En 1958, Ruth joue sous la direction de Robert Siodmak, revenu des USA, Dorothea la fille du pasteur , drame naturaliste qui dépeint la descente aux enfers d’une vieille fille ignorante. Le réalisateur espère bousculer ainsi l’image angélique et chaste de la bonne sœur chantante . Ce sera un ratage total : un mélodrame poussif et ennuyeux que même l’actrice n’arrive pas à sauver.
Heureusement, l’année suivante, elle se rattrape avec « elle n’a pas hurlé avec les loups » la biographie réussie mais pas très réaliste de Renate Muller, artiste de comédie musicale des années 30(Victor victoria) dont la tragique destinée sera un jour contée dans nos colonnes. A déafut de ressembler à la pétulante et exubérante actrice des années 30, la digne et réservée Ruth est vibrante d’émotions dans ce personnage de star amoureuse d’un juif dont la vie va basculer dans l’horreur : victime de persécutions nazies, elle mourra dans un asile psychiatrique dans des conditions restées mal élucidées.
Le film comporte de superbe scènes, notamment de déchirants adieux d’une belle intensité émotionnelle où Ruth court sur le quai de la gare, . En revanche, que l’actrice semble bien moins à l’aise (surtout vocalement) dans les scènes de comédies musicales.
En 1962, elle aborde sous la direction d’Helmut Kautner un virage difficile en incarnant la Rousse (avec Rossano Brazzi) une femme blasée qui plaque son mari et son amant pour faire le point sur sa vie : un mélo intimiste et introspectif qui s’inspire des films nouvelles vague; et qui laissera de marbre les critiques du festival de Venise, qui jugeront le résultat de « sous Antonioni« . Des rediffusions télé ont pourtant démontré que ce film intelligent était très largement meilleur qu’on ne l’avait dit et figure parmi les meilleures prestations de la star. Néanmoins, il sera fatal à la carrière de Ruth Leuwerik.

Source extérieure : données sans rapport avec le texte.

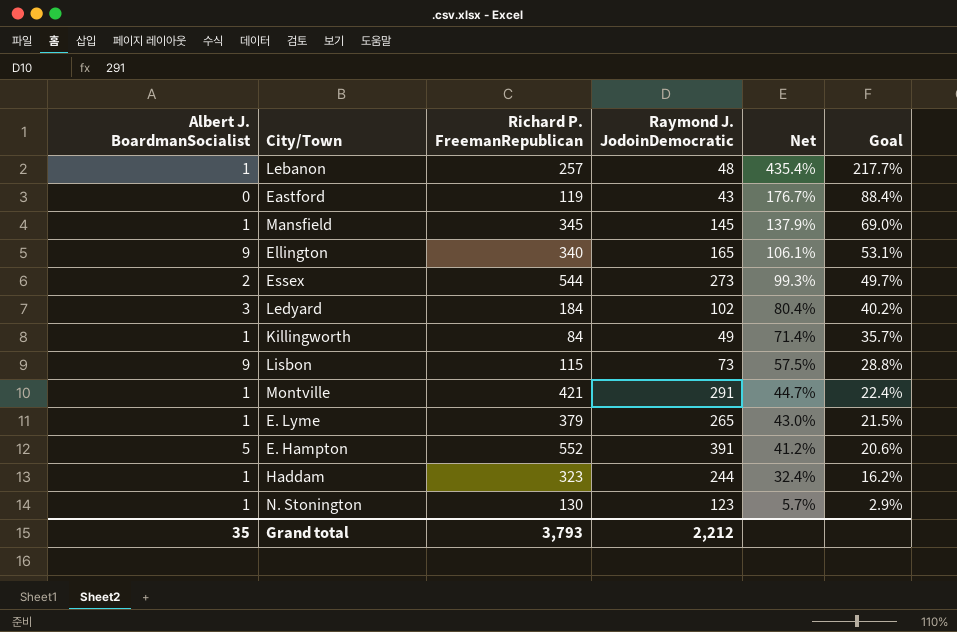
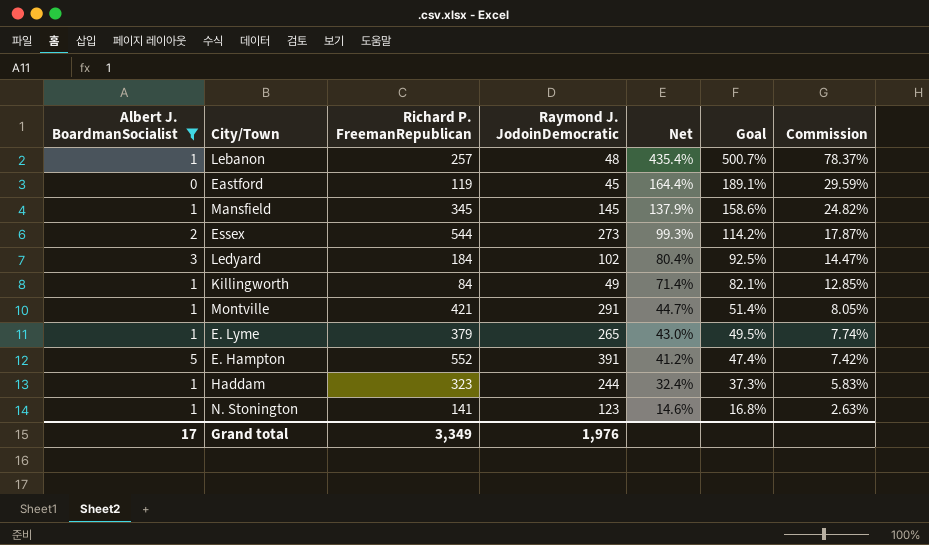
filter: none -> Albert J. BoardmanSocialist != 9
column Goal | formula: [Net] * 0.5 -> [Net] * 1.15
column Commission | formula: none -> [Net] * 0.18
Eastford | Raymond J. JodoinDemocratic: 43 -> 45
Eastford | Net: 176.7% -> 164.4%
N. Stonington | Richard P. FreemanRepublican: 130 -> 141
N. Stonington | Net: 5.7% -> 14.6%
Grand total | Albert J. BoardmanSocialist: 35 -> 17
Grand total | Richard P. FreemanRepublican: 3,793 -> 3,349
Grand total | Raymond J. JodoinDemocratic: 2,212 -> 1,976

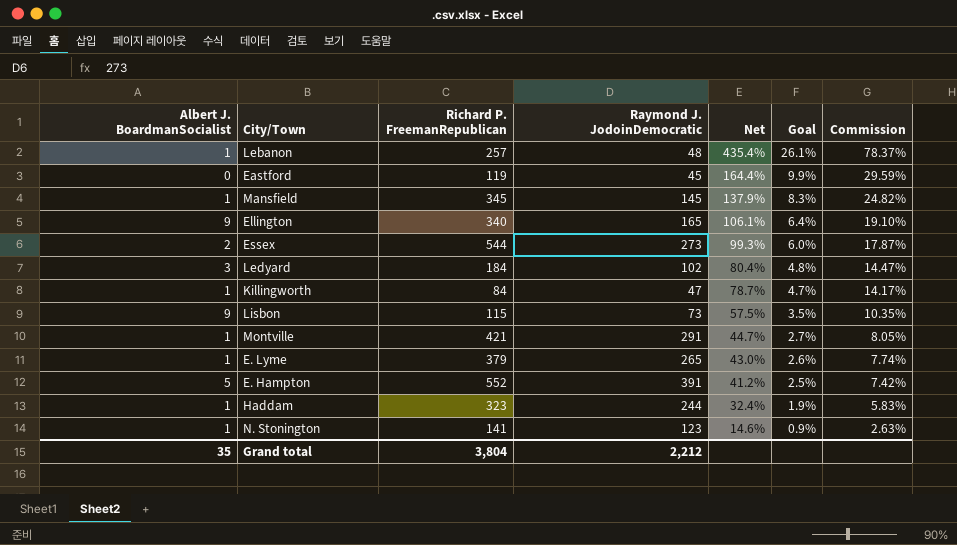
filter: Albert J. BoardmanSocialist != 9 -> none
column Goal | formula: [Net] * 1.15 -> [Net] * 0.06
Killingworth | Raymond J. JodoinDemocratic: 49 -> 47
Killingworth | Net: 71.4% -> 78.7%
Killingworth | Commission: 12.85% -> 14.17%
Grand total | Albert J. BoardmanSocialist: 17 -> 35
Grand total | Richard P. FreemanRepublican: 3,349 -> 3,804
Grand total | Raymond J. JodoinDemocratic: 1,976 -> 2,212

Même si l’actrice a souvent fait la une des magazines des années 50 , elle ne s’est jamais épanchée sur sa vie sentimentale , ni appuyée sur un quelconque scandale pour relancer sa carrière. On sait tout juste que ses mariages avec un comédien rencontré à ses débuts puis le grand baryton Dietrich Fischer-Dieskau ont tourné court, avant qu’elle n’épouse un ophtalmologiste.
Depuis les années 60, Ruth Leuwerik s’est fait discrète autant au cinéma qu’à la télévision (où on l’a aperçue dans des épisodes de l’inspecteur Derrick). Lors de ses interviews l’artiste étonne par sa grande modestie. Quand on lui demande pourquoi après avoir joué dans de pièces classiques au théâtre, elle s’est fourvoyée dans le cinéma populaire, Ruth Leuwerik rappelle le 7ème art doit avant tout demeurer un divertissement. Une grande dame qui mérite d’être redécouverte: une réédition en France de ses meilleurs films serait la bien venue et notamment de la famille Trapp, souvent réclamée par des cinéphiles au détour de forums spécialisés.(le film n’existe qu’en Allemagne et sans sous-titres).